Tortoises Learn Touchscreen Technology

tortoise
Dr. Anna Wilkinson with one of her research tortoises (Photo courtesy University of Lincoln)

 

LINCOLN, UK, August 7, 2014 (ENS) – Tortoises have learned how to use touchscreens as part of a study which aimed to teach the land-dwelling reptiles navigational techniques.

Led by Dr. Anna Wilkinson, from the University of Lincoln School of Life Sciences, the research involved red-footed tortoises, which are native to Central and South America.

During the research project, four red-footed tortoises were successfully trained to use a touchscreen. Two of the tortoises learned to use the touchscreen to solve a spatial task, and they were able to transfer their knowledge from the touchscreen to a physical arena.

tortoise
Dr. Anna Wilkinson with one of her research tortoises (Photo courtesy University of Lincoln)

The brain structure of reptiles is very different to that of mammals, which use the hippocampus for spatial navigation, Wilkinson explains.

Instead, it is thought that the reptilian medial cortex serves that function, yet very little behavioral research has actually examined this.

To understand how tortoises learn to navigate around their environment, Wilkinson and her colleagues tested how the reptiles relied on cues to get around.

“Tortoises are perfect to study as they are considered largely unchanged from when they roamed the world millions of years ago,” Wilkinson said.And this research is important so we can better understand the evolution of the brain and the evolution of cognition.”

Wilkinson carried out the initial training while at the University of Vienna and worked with her colleagues in the Department of Cognitive Biology there.

They gave the four tortoises treats such as strawberries when the reptiles looked at, approached and then pecked blue circles on the screen.

Two of the tortoises, Esme and Quinn, went on to apply their knowledge to a real-life situation.

The researchers placed Esme and Quinn in an arena with two empty food bowls that looked like the blue circles on the touchscreen. The tortoises went to the bowls on the same side as the circles they were trained to peck on the screen.
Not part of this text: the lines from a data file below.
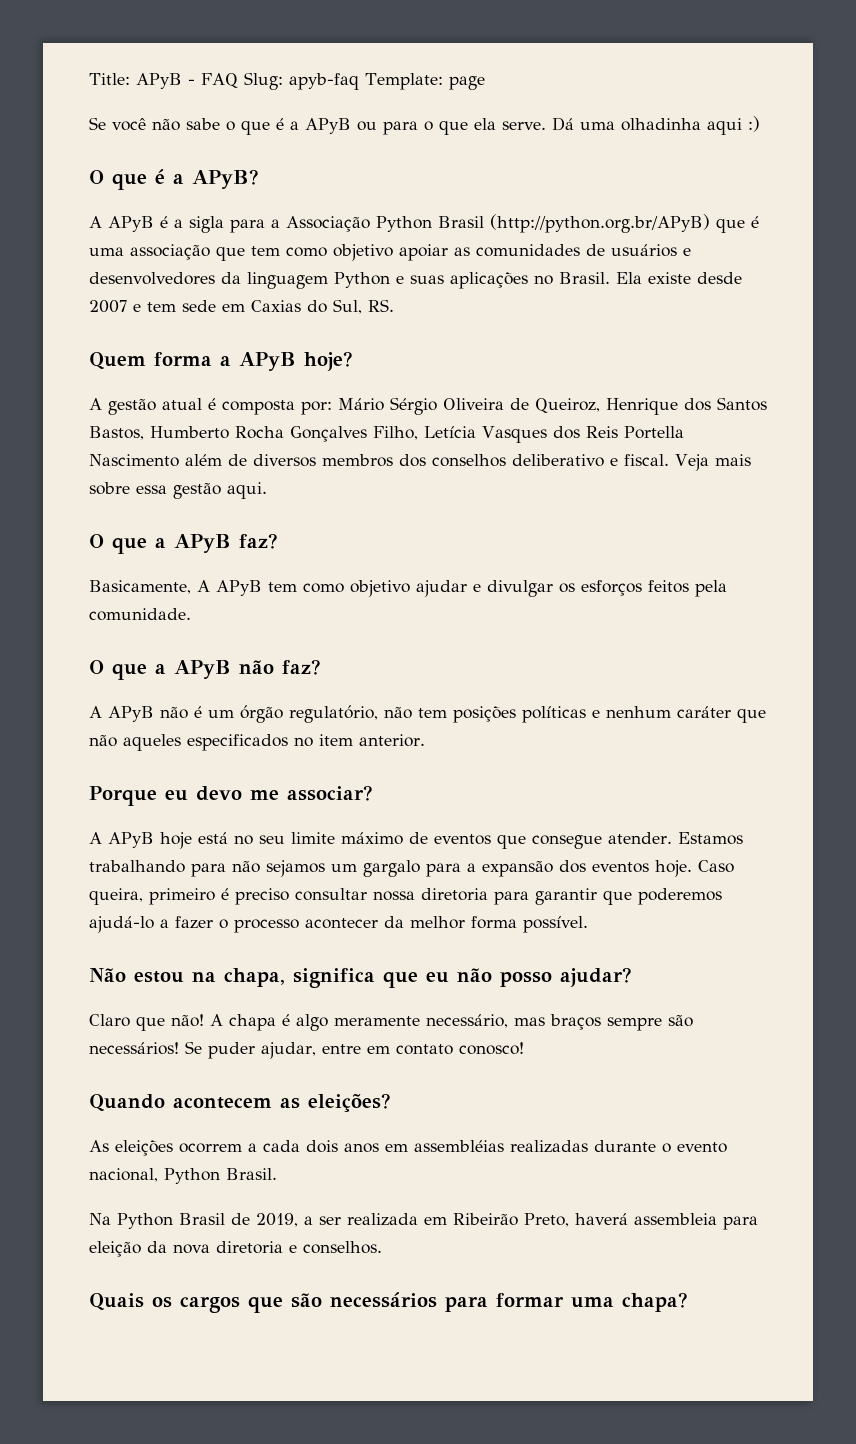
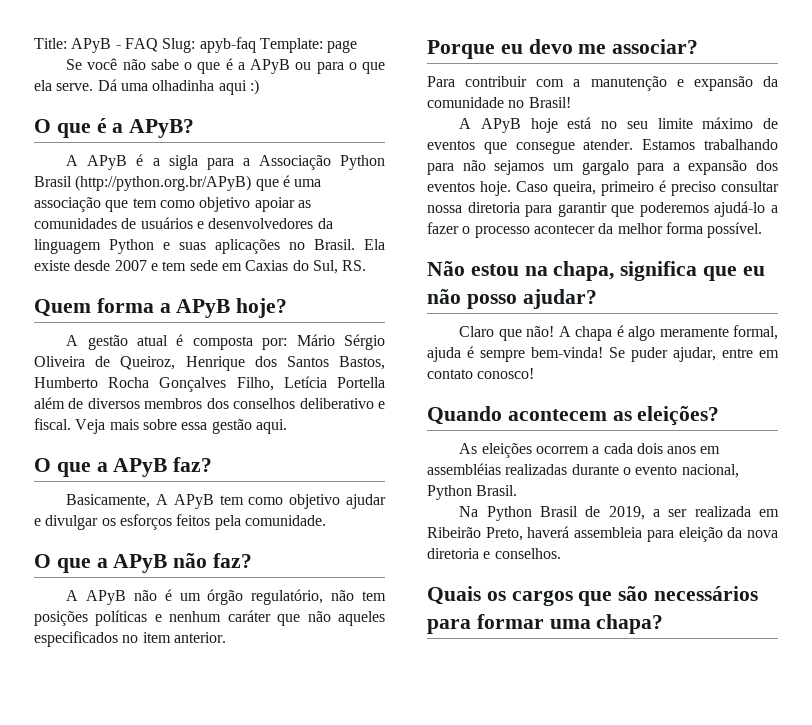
- A gestão atual é composta por: Mário Sérgio Oliveira de Queiroz, Henrique dos Santos Bastos, Humberto Rocha Gonçalves Filho, Letícia Vasques dos Reis Portella Nascimento além de diversos membros dos conselhos deliberativo e fiscal.
+ A gestão atual é composta por: Mário Sérgio Oliveira de Queiroz, Henrique dos Santos Bastos, Humberto Rocha Gonçalves Filho, Letícia Portella além de diversos membros dos conselhos deliberativo e fiscal.
+ Para contribuir com a manutenção e expansão da comunidade no Brasil!
- A chapa é algo meramente necessário, mas braços sempre são necessários!
+ A chapa é algo meramente formal, ajuda é sempre bem-vinda!

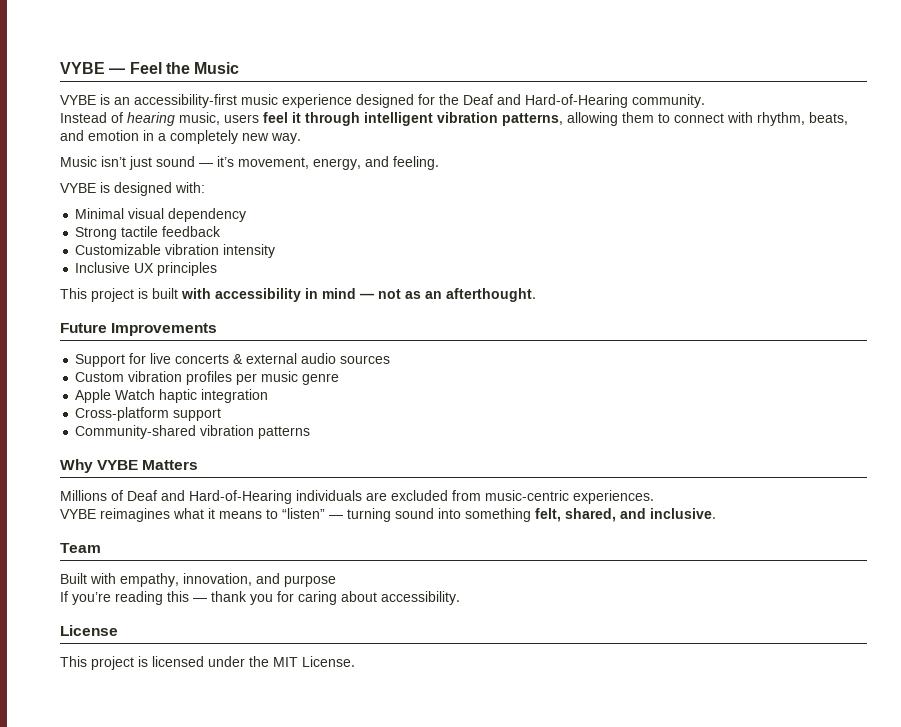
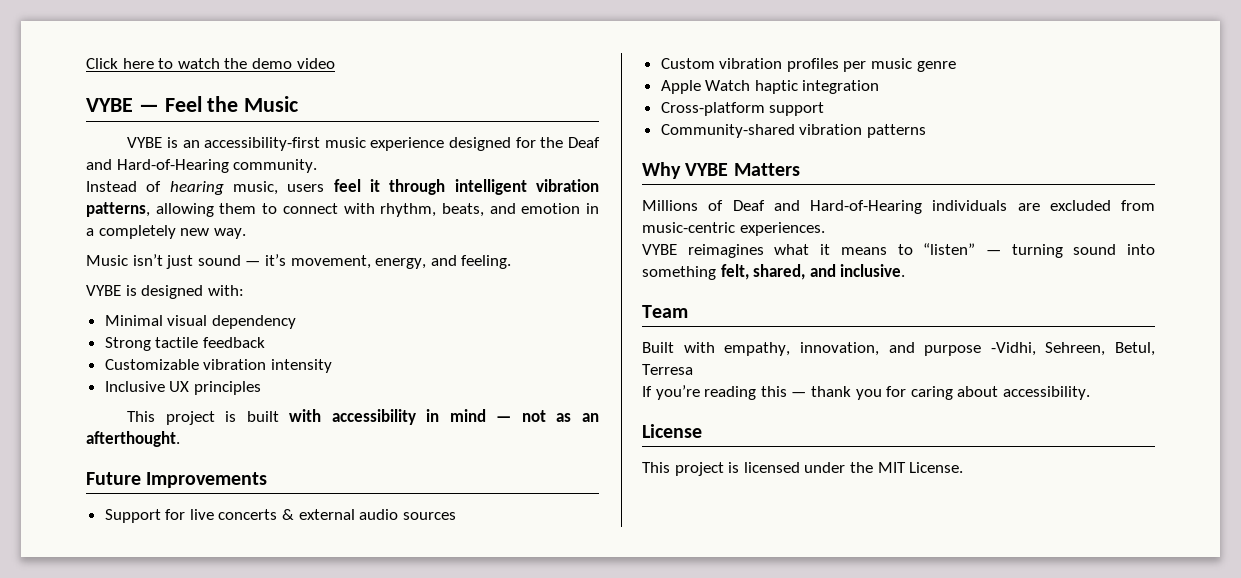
+ Click here to watch the demo video
- Built with empathy, innovation, and purpose
+ Built with empathy, innovation, and purpose -Vidhi, Sehreen, Betul, Terresa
“Their task was to simply remember where they had been rewarded, learning a simple response pattern on the touchscreen,” Wilkinson explained. “They then transferred what they had learned from the touchscreen into a real-world situation.”

“This tells us that when navigating in real space they do not rely on simple motor feedback but learn about the position of stimuli within an environment,” she said.

“The big problem is how to ask all animals a question that they are equally capable of answering,” said Wilkinson. “The touchscreen is a brilliant solution as all animals can interact with it, whether it is with a paw, nose or beak. This allows us to compare the different cognitive capabilities.”

The study, “Touchscreen performance and knowledge transfer in the red-footed tortoise (Chelonoidis carbonaria),” was published in the June 16, 2014 online issue of the journal “Behavioral Processes.”